**Problem to work on**
Print the lines in the listing below that fall between the line with "7 mm Flat End Hex L-Key: 2" and the line with "total: 210.83 -> 239.00", those two lines included, exactly as they stand and with nothing else.

**Listed entries**
BEGIN
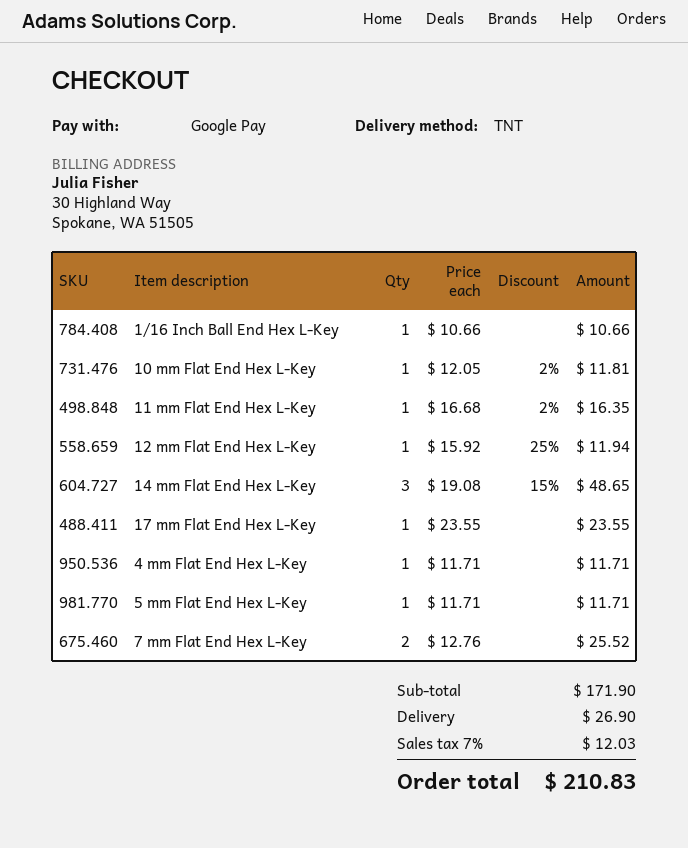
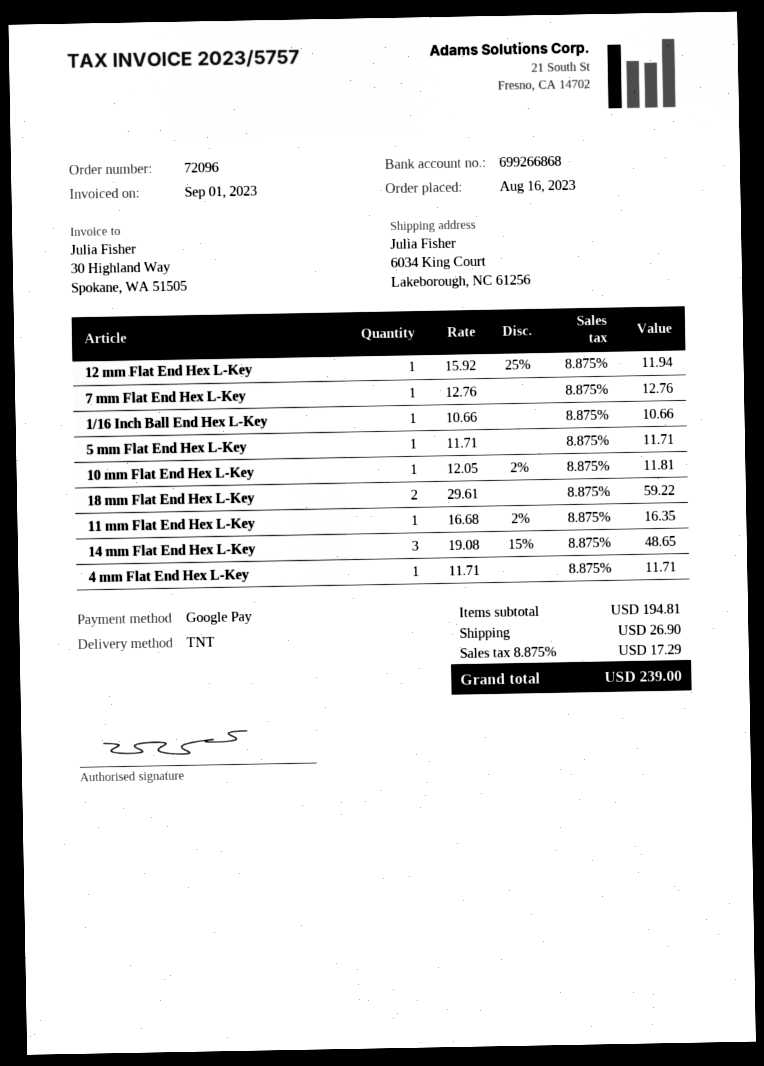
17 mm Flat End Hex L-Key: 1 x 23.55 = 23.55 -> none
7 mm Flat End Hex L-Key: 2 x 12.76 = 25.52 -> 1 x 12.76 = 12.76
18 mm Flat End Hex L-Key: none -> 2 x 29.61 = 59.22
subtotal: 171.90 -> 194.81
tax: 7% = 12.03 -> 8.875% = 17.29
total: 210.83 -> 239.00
END
BEGIN
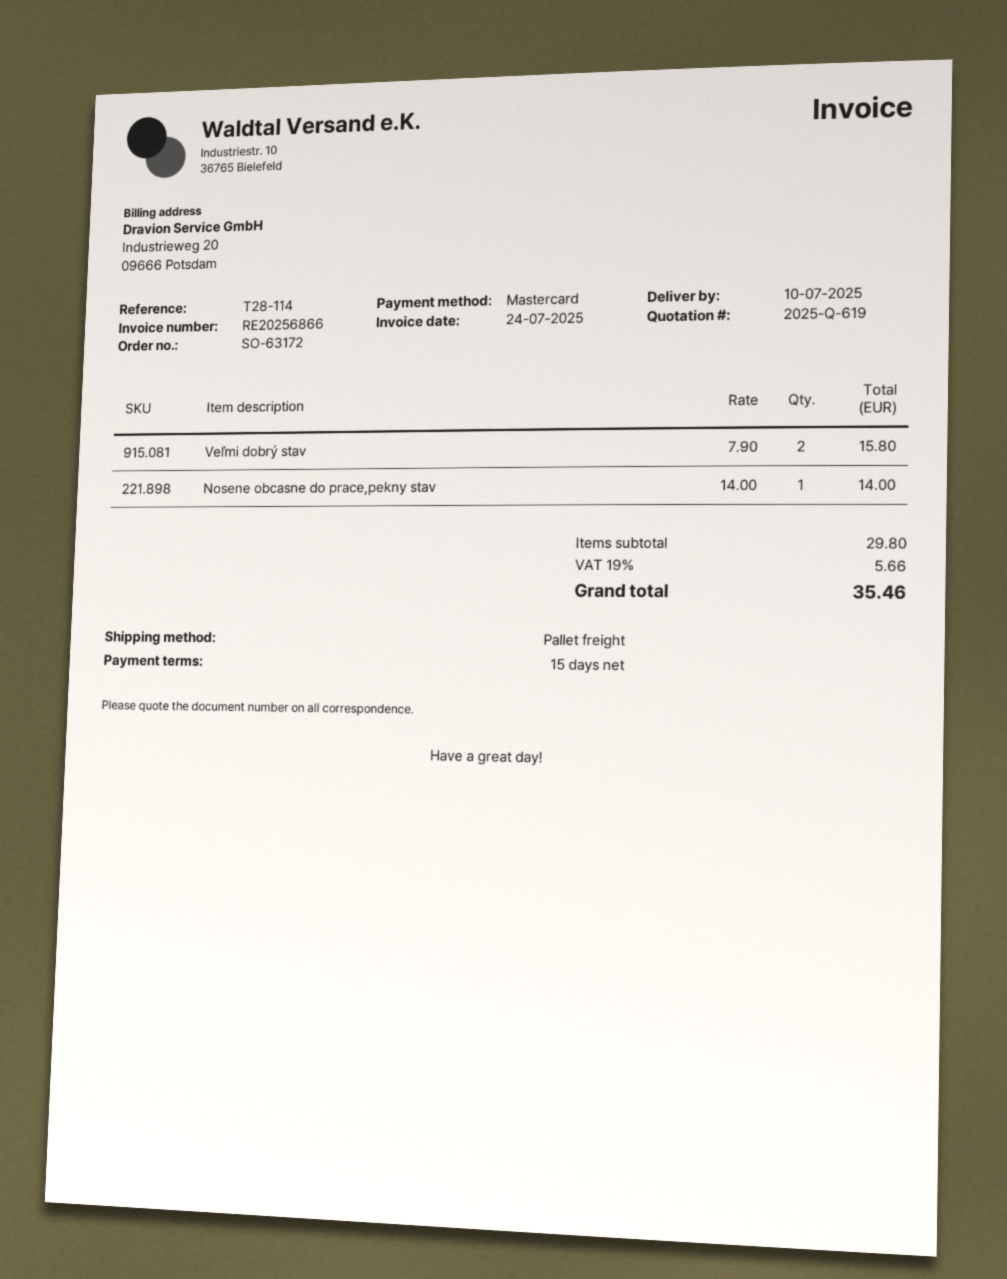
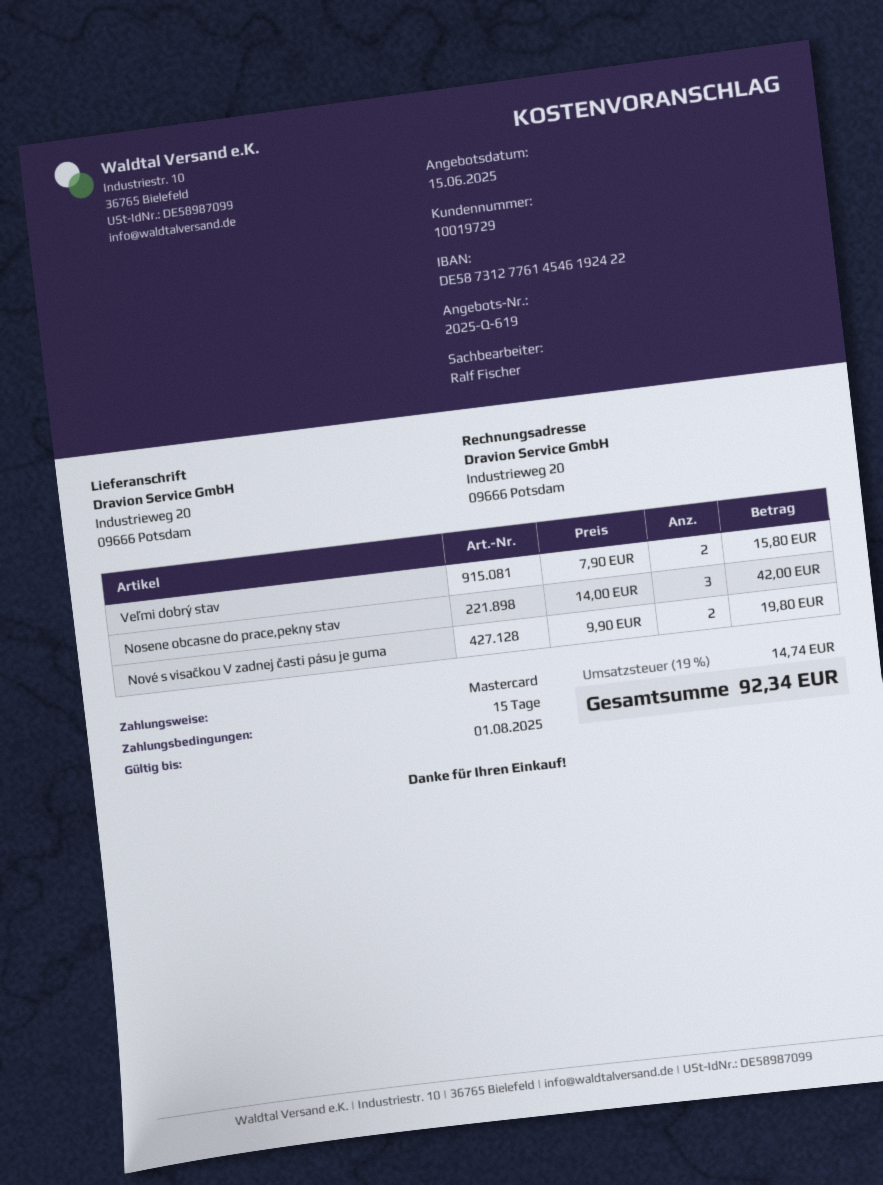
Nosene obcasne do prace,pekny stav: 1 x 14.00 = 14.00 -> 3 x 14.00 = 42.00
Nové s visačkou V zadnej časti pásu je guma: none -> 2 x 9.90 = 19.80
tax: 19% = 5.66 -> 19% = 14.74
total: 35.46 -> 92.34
END
**Final answer**
7 mm Flat End Hex L-Key: 2 x 12.76 = 25.52 -> 1 x 12.76 = 12.76
18 mm Flat End Hex L-Key: none -> 2 x 29.61 = 59.22
subtotal: 171.90 -> 194.81
tax: 7% = 12.03 -> 8.875% = 17.29
total: 210.83 -> 239.00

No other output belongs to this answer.